You may have made assumptions about the old thief in Newgate; you might guess correctly she worked as a prostitute but you might never guess that she had several impressive marriages, including one to her own brother, had been at various times worth hundreds of pounds, and had been a successful colonist in Virginia and come back to England. But such is the tale promised on the cover of Daniel Defoe's 1722 novel
Moll Flanders. This is a delightful tour of 17th/18th century English society and underworld with a fascinating narrator.
I say "17th/18th century" because although it was written in the 18th, it's set entirely in the 17th century, being, like many 18th novels, a fictional biography, sold as a true one. It has many characteristics I'm coming to recognise of the 18th century novel. Its story is episodic and free-wheeling; the Moll Flanders who is a servant torn between the affections of two brothers has little connexion to the Moll Flanders who becomes an expert pick pocket, yet it's all part of one continual, streaming narrative. She does occasionally run across people from other parts of her life but mostly each segment is almost entirely self-contained. One could say this is like a real biography except every stage of Moll's life is in some way extraordinary and involves incredible luck, good or bad.
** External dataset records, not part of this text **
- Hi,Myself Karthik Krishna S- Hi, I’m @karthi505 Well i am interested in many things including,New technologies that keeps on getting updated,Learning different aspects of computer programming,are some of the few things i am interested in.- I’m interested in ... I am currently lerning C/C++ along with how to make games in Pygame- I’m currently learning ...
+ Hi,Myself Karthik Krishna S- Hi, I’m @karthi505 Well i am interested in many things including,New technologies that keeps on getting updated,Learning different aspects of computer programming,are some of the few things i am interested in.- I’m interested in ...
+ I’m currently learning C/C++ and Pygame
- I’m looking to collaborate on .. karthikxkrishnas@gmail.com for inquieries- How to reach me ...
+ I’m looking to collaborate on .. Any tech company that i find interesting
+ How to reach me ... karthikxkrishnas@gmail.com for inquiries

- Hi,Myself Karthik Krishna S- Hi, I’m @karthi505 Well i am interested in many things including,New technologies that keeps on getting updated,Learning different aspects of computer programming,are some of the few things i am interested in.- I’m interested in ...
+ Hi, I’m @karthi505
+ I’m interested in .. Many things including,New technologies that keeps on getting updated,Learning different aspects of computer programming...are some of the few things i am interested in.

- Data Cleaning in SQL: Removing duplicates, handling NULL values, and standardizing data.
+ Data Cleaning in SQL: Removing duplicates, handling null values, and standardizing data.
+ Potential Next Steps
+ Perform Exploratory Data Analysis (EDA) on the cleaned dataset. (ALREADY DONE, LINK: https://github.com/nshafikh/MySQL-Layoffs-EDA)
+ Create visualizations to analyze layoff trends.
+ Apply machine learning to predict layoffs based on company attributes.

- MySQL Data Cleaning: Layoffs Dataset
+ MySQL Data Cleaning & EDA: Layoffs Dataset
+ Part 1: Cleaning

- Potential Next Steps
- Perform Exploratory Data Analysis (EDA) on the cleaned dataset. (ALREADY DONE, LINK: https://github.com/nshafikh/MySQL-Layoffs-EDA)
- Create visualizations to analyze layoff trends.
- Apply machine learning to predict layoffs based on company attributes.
Something else that reminded me of Roderick Random is that Moll Flanders involves a lot of people posing as upper class in the hopes of luring a rich person into marriage. A lot of the schemes and plots are very complicated with each party employing a lot of subtlety, as when Moll presents herself in such a way as to make her land lady suggest to a man that she has a good fortune, even though she hasn't got one, and doesn't say she has directly--so has plausible deniability later. I bet a lot of the things in this book inspired some paranoia, particularly in Moll's several detailed descriptions of her shoplifting and pickpocketing where she uses the kind of credible techniques to rival the ones shown in Michael Mann's movie Thief that landed the film in hot water. Moll's technique of diverting attention from herself when it seems she might be caught by being the first one to yell out "Thief!" is particularly insidious. The story might make people believe that thieves have eyes in the backs of their heads, too, as when Moll is grabbed by a man just as she's about to enter an apparently empty shop. She relates explaining to the alderman who arbitrates the case:
That seeing nobody I the shop, I knocked with my foot very hard to make the people hear, and had also called aloud with my voice; 'tis true, there was loose plate in the shop, but that nobody could say I had touched any of it, or gone near it; that a fellow came running into the shop out of the street, and laid hands on me in a furious manner, in the very moments while I was calling for the people of the house; that if he had really had a mind to have done his neighbour any service, he should have stood at a distance, and silently watched to see whether I had touched anything or no, and then have clapped in upon me, and taken me in the fact. 'That is very true,' says Mr. Alderman, and turning to the fellow that stopped me, he asked him if it was true that I knocked with my foot? He said, yes, I had knocked, but that might be because of his coming. 'Nay,' says the alderman, taking him short, 'now you contradict yourself, for just now you said she was in the shop with her back to you, and did not see you till you came upon her.' Now it was true that my back was partly to the street, but yet as my business was of a kind that required me to have my eyes every way, so I really had a glance of him running over, as I said before, though he did not perceive it.
This sort of thing must have led to innocent people being apprehended more than once, as indeed Moll is at another occasion.
While hardly being on the level of the Marquis de Sade, Moll Flanders is also impressive, particularly compared to Victorian novels, in its depiction of a woman who doesn't only tolerate sex but seems to quite enjoy it sometimes. She seems only to feel amusement and some pity for the Baronet who "did what he pleased" with her later in the novel, when she's in her 50s.
This was an adventure indeed unlooked for, and perfectly undesigned by me; though I was not so past the merry part of life, as to forget how to behave, when a fop so blinded by his appetite should not know an old woman from a young. I did not indeed look so old as I was by ten or twelve years; yet I was not a young wench of seventeen, and it was easy enough to be distinguished. There is nothing so absurd, so surfeiting, so ridiculous, as a man heated by wine in his head, and wicked gust in his inclination together . . .
In the novel's first episode, though she couches it in polite language, Moll describes enjoying frequent sex with her first boyfriend. There's the quality of an unreliable narrator in all the manners Moll takes pains to show, refraining from writing explicitly those things "which are not so proper for a woman to write."
The manners are for me the best part of the book. From the various landladies, merchants, and seaman, working their way through life for food, sex, and shelter with reputations crafted through seeded rumours and stolen clothes and watches: this floating world, to borrow a Japanese term, is there to delude everyone even as everyone seems aware it's an illusion.